The easiest way to start learning SPARQL is by example so lets start with a simple query and build from it. The following query returns every triple in the triplestore:

SELECT ?subject ?predicate ?object
WHERE {
?subject ?predicate ?object .
}

This query selects all triples matching the pattern: ?subject ?predicate ?object which is all triples. The ? indicates a variable so ?example is a variable called “example”. These variables match every possible entity, predicate or literal that fit the patterns in the query.

In this query we are selecting every variable in the pattern so we can represent that with a * character. Also, variables can be called anything so the following query is almost exactly the same as the one above:

SELECT *
WHERE {
?s ?p ?o .
}
LIMIT 200

The only difference in results is that this query only returns 200 triples. We usually set limits in queries like these as there can be billions of matching triples! If you want the next batch you can add OFFSET 200 on the next line. This allows you to batch process results if needed.

Obviously to retrieve useful results you will need to fix variables. Fixing the predicate we can get twenty entities with their labels:

PREFIX rdfs: <http://www.w3.org/2000/01/rdf-schema#>
SELECT *
WHERE {
?entity rdfs:label ?name .
}
LIMIT 20

Entities are connected to their human-readable names with the predicate rdfs:label so ?entity rdfs:label ?name matches any triple with the predicate rdfs:label and returns ?entity and ?name.
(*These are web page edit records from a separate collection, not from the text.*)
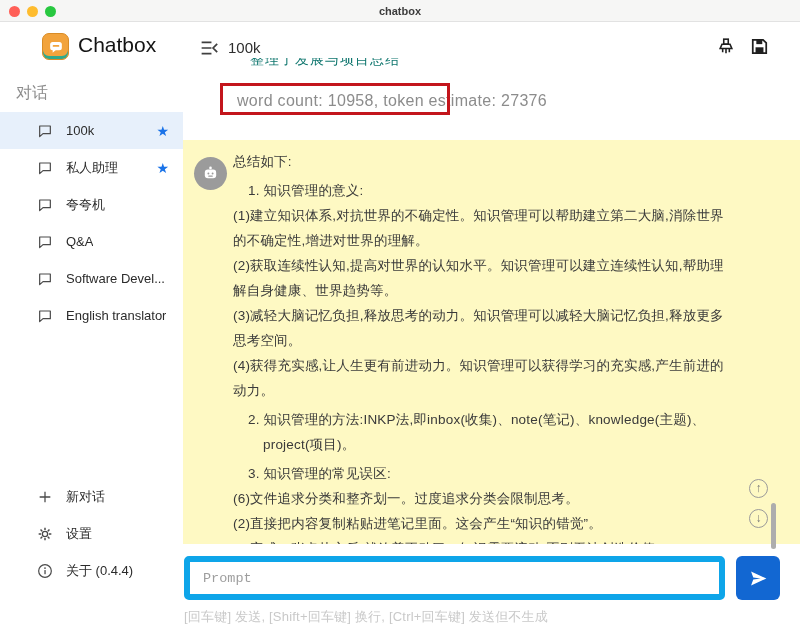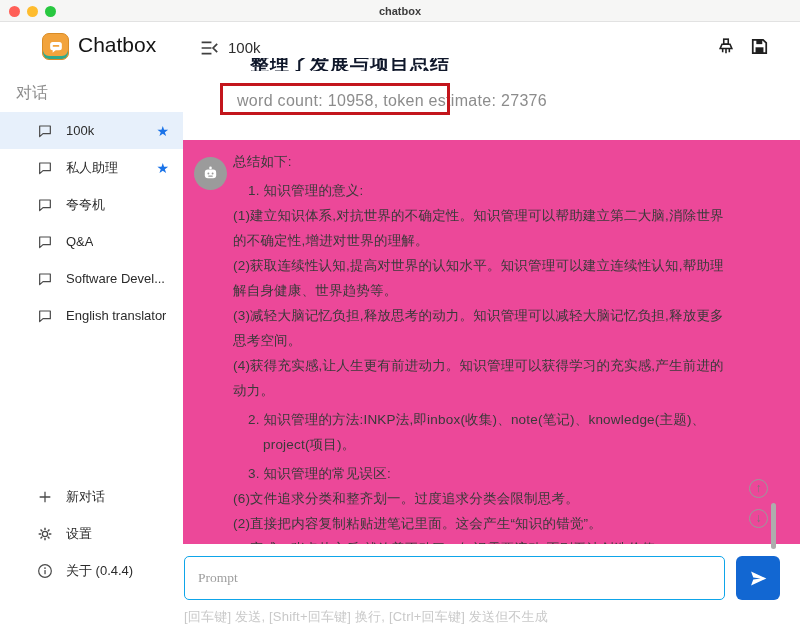"整理了发展与项目总结" .clipped-line span { color: #0f172a -> #0f766e; font-size: 19px -> 14px; font-weight: bold -> none }
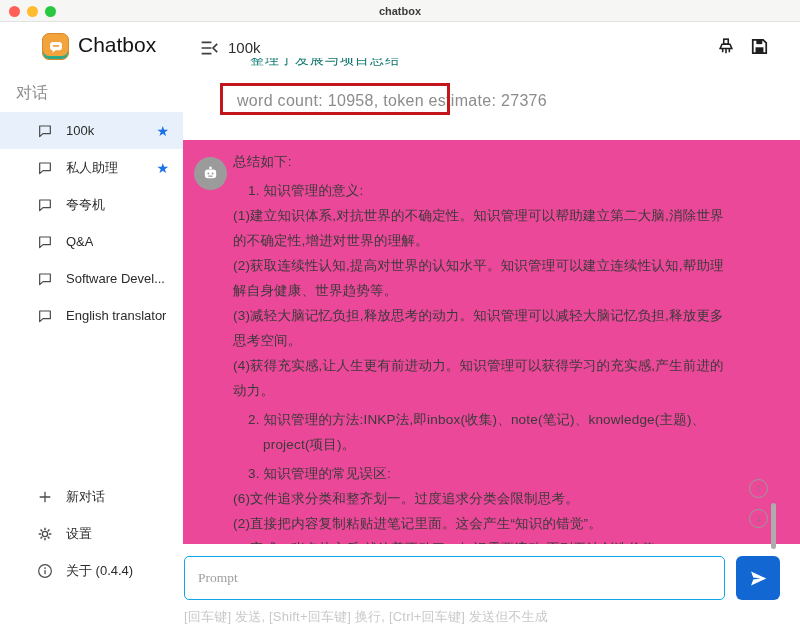"总结如下:" .msgblock { background: #ec4899 -> #fef9c3 }
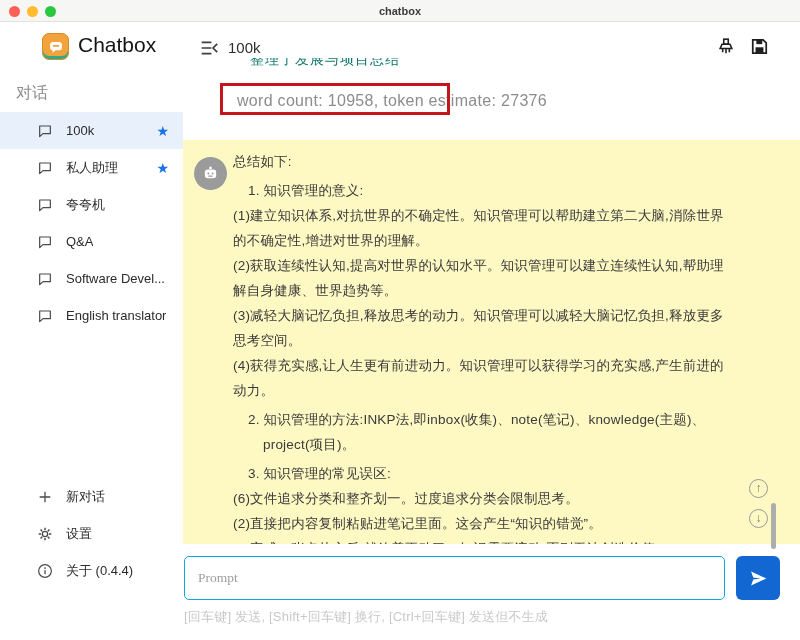"Prompt" .prompt-input { border: 1px solid #0ea5e9 -> 6px solid #0ea5e9; font-family: Liberation Serif, serif -> Liberation Mono, monospace }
We have defined a prefix at the top of the query so that we can make the query more readable. Removing the top line and replacing rdfs:label with <http://www.w3.org/2000/01/rdf-schema#label> will return the same results. In larger queries you will notice the benefits of prefixing as the same prefix can be used multiple times in one query.

Olympics Examples:

Now that we have gone through the basics, lets move on to some more specific examples. Again, we will be running these on this data.

Query 1:

This query lists the names of every gold medallist (excluding duplicates):

PREFIX walls: <http://wallscope.co.uk/ontology/olympics/>
PREFIX rdfs: <http://www.w3.org/2000/01/rdf-schema#>
SELECT DISTINCT ?name
WHERE {
?instance walls:athlete ?athlete ;
walls:medal <http://wallscope.co.uk/resource/olympics/medal/Gold> .
?athlete rdfs:label ?name .
}

I begin by listing the prefixes used in the query to make it more readable. We are wanting the names of the athletes so I have selected o return the variable I call ?name . The DISTINCT clause after SELECT filters the names to remove duplicates. This is often required as an entity can fit a matching pattern multiple times (in this case an athlete that has won multiple gold medals).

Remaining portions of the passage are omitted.